##### Available records

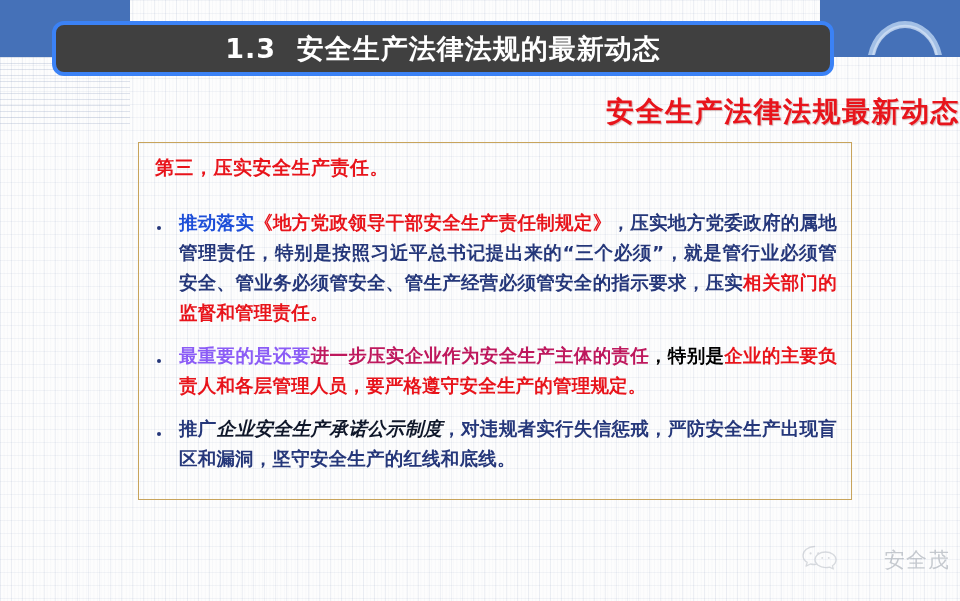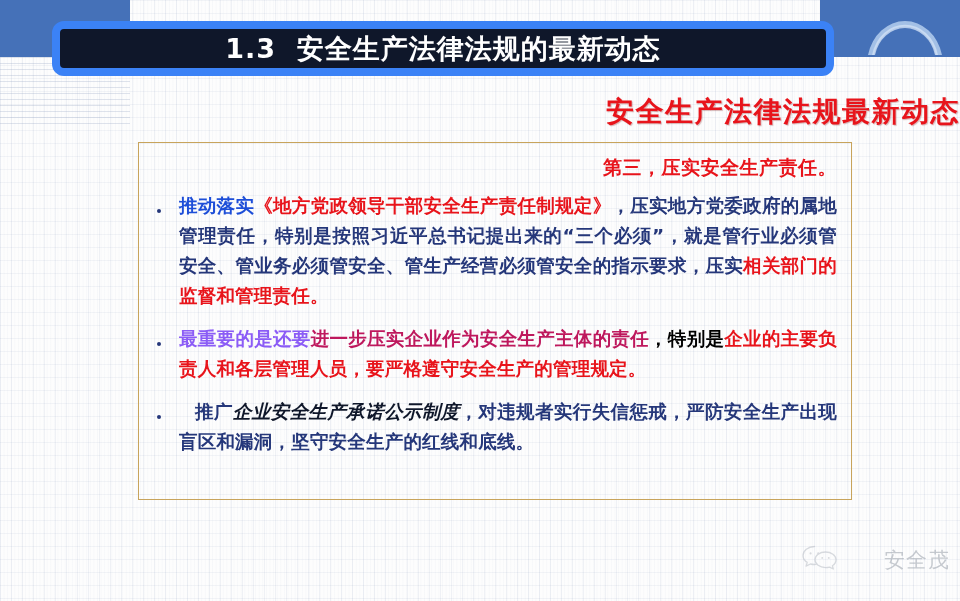--- a/index.html
+++ b/index.html
@@ -87,9 +87,9 @@
     position: absolute;
     left: 52px; top: 21px;
     width: 782px; height: 55px;
-    background: #0f172a;
+    background: #404040;
     border-radius: 12px;
-    border: 8px solid #3b82f6;
+    border: 4px solid #3b82f6;
     box-sizing: border-box;
     z-index: 4;
     display: flex;

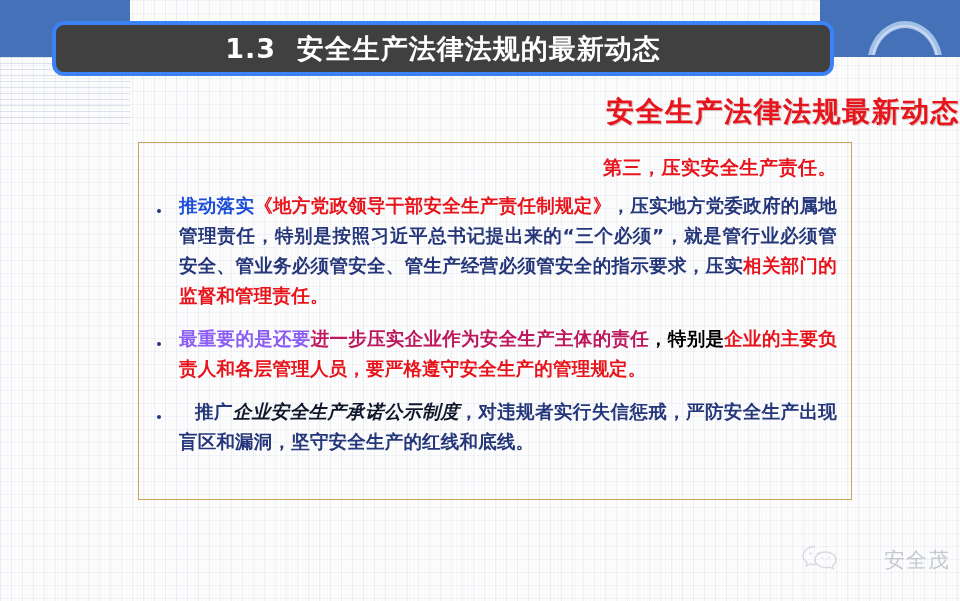--- a/index.html
+++ b/index.html
@@ -137,9 +137,8 @@
     font-size: 19px;
     font-weight: bold;
     letter-spacing: 0.5px;
-    margin: 2px 0 10px 4px;
-    font-family: "DejaVu Sans", "Liberation Sans", sans-serif;
-    text-align: right;
+    margin: 2px 0 27px 4px;
+    font-family: "DejaVu Sans", "Liberation Sans", sans-serif;
   }
 
   .bullet-row {

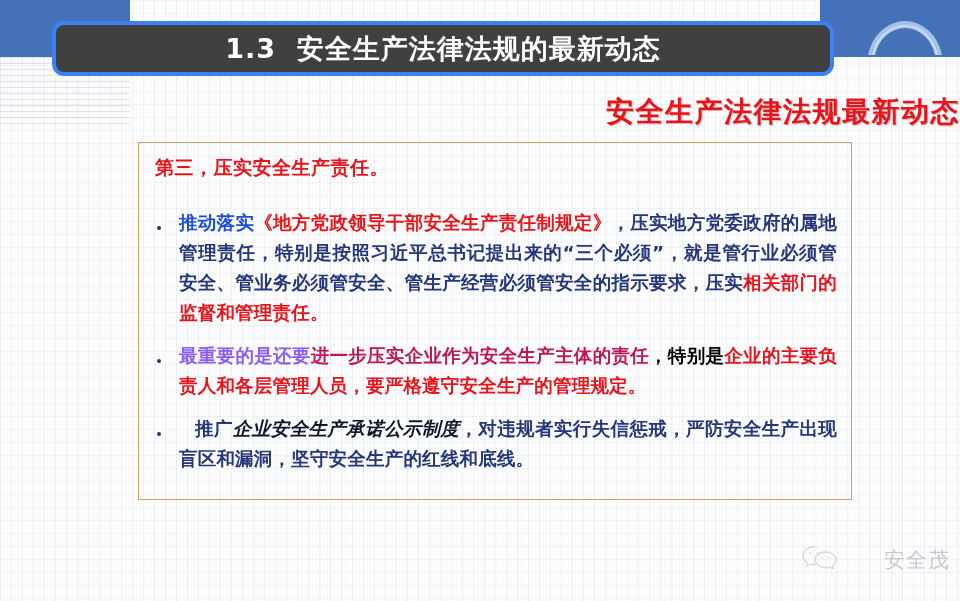--- a/index.html
+++ b/index.html
@@ -234,7 +234,7 @@
 
     <div class="bullet-row">
       <div class="bullet-dot"><span></span></div>
-      <div class="bullet-text"><span style="color: rgb(37, 55, 122); margin-left: 16px;">推广</span><span style="color: #0f172a; font-style: italic;">企业安全生产承诺公示制度</span><span style="color: rgb(37, 55, 122);">，对违规者实行失信惩戒，严防安全生产出现盲区和漏洞，坚守安全生产的红线和底线。</span></div>
+      <div class="bullet-text"><span style="color: rgb(37, 55, 122);">推广</span><span style="color: #0f172a; font-style: italic;">企业安全生产承诺公示制度</span><span style="color: rgb(37, 55, 122);">，对违规者实行失信惩戒，严防安全生产出现盲区和漏洞，坚守安全生产的红线和底线。</span></div>
     </div>
 
   </div>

##########

Pictures stay out, and every line of the records is transcribed exactly.

| Response to this exercise |
--- a/index.html
+++ b/index.html
@@ -87,9 +87,9 @@
     position: absolute;
     left: 52px; top: 21px;
     width: 782px; height: 55px;
-    background: #0f172a;
+    background: #404040;
     border-radius: 12px;
-    border: 8px solid #3b82f6;
+    border: 4px solid #3b82f6;
     box-sizing: border-box;
     z-index: 4;
     display: flex;

--- a/index.html
+++ b/index.html
@@ -137,9 +137,8 @@
     font-size: 19px;
     font-weight: bold;
     letter-spacing: 0.5px;
-    margin: 2px 0 10px 4px;
-    font-family: "DejaVu Sans", "Liberation Sans", sans-serif;
-    text-align: right;
+    margin: 2px 0 27px 4px;
+    font-family: "DejaVu Sans", "Liberation Sans", sans-serif;
   }
 
   .bullet-row {

--- a/index.html
+++ b/index.html
@@ -234,7 +234,7 @@
 
     <div class="bullet-row">
       <div class="bullet-dot"><span></span></div>
-      <div class="bullet-text"><span style="color: rgb(37, 55, 122); margin-left: 16px;">推广</span><span style="color: #0f172a; font-style: italic;">企业安全生产承诺公示制度</span><span style="color: rgb(37, 55, 122);">，对违规者实行失信惩戒，严防安全生产出现盲区和漏洞，坚守安全生产的红线和底线。</span></div>
+      <div class="bullet-text"><span style="color: rgb(37, 55, 122);">推广</span><span style="color: #0f172a; font-style: italic;">企业安全生产承诺公示制度</span><span style="color: rgb(37, 55, 122);">，对违规者实行失信惩戒，严防安全生产出现盲区和漏洞，坚守安全生产的红线和底线。</span></div>
     </div>
 
   </div>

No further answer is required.